Version difference data:
= = = = = = =

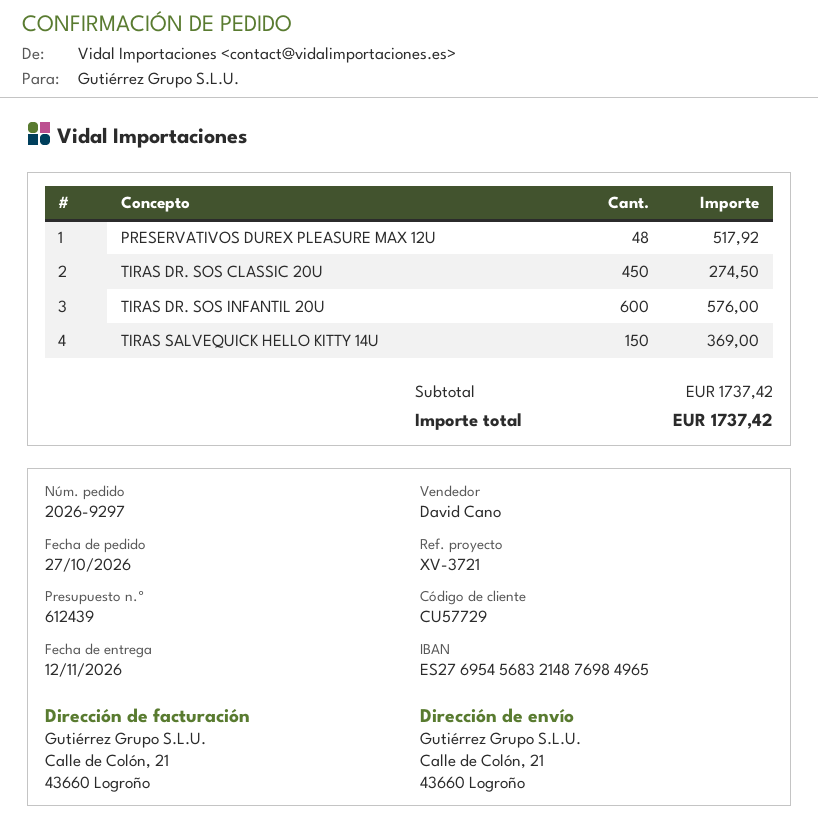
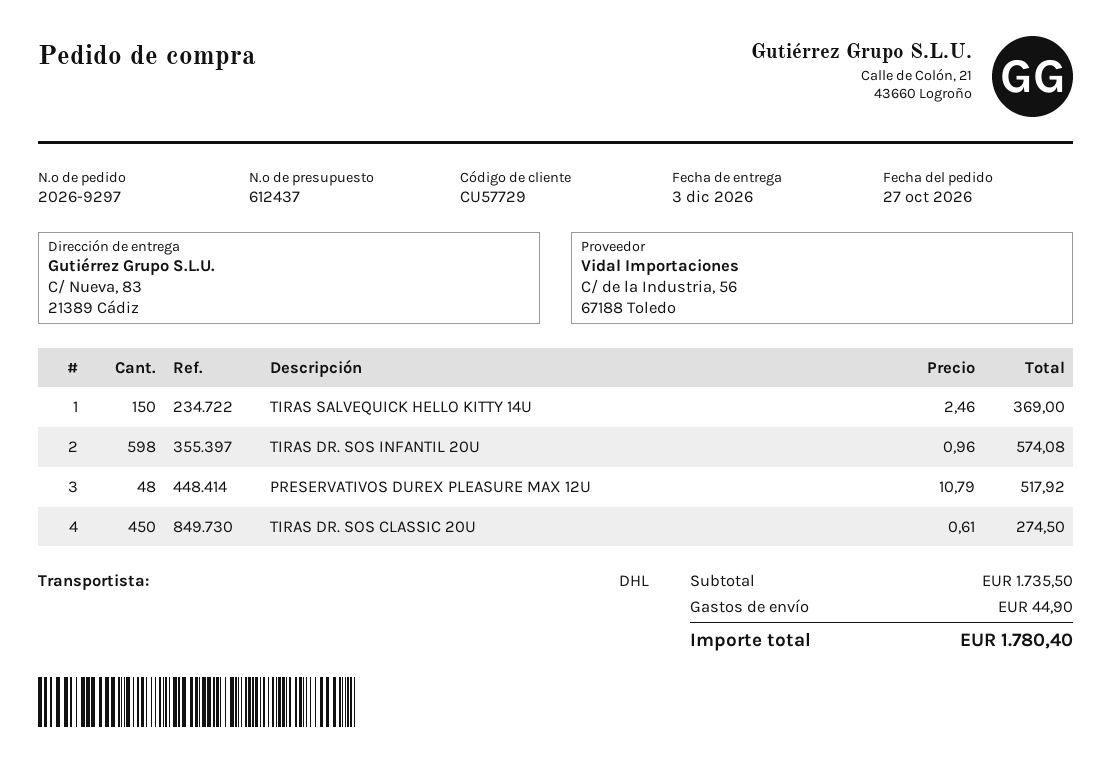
quote number: 612439 -> 612437
delivery date: 2026-11-12 -> 2026-12-03
ship to: Calle de Colón, 21, 43660 Logroño -> C/ Nueva, 83, 21389 Cádiz
TIRAS DR. SOS INFANTIL 20U: 600 for 576.00 -> 598 for 574.08
subtotal: 1737.42 -> 1735.50
shipping: none -> 44.90
total: 1737.42 -> 1780.40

= = = = = = =

__Brief__
The records above should be reproduced exactly, with the pictures omitted.

__Exercise response__
quote number: 612439 -> 612437
delivery date: 2026-11-12 -> 2026-12-03
ship to: Calle de Colón, 21, 43660 Logroño -> C/ Nueva, 83, 21389 Cádiz
TIRAS DR. SOS INFANTIL 20U: 600 for 576.00 -> 598 for 574.08
subtotal: 1737.42 -> 1735.50
shipping: none -> 44.90
total: 1737.42 -> 1780.40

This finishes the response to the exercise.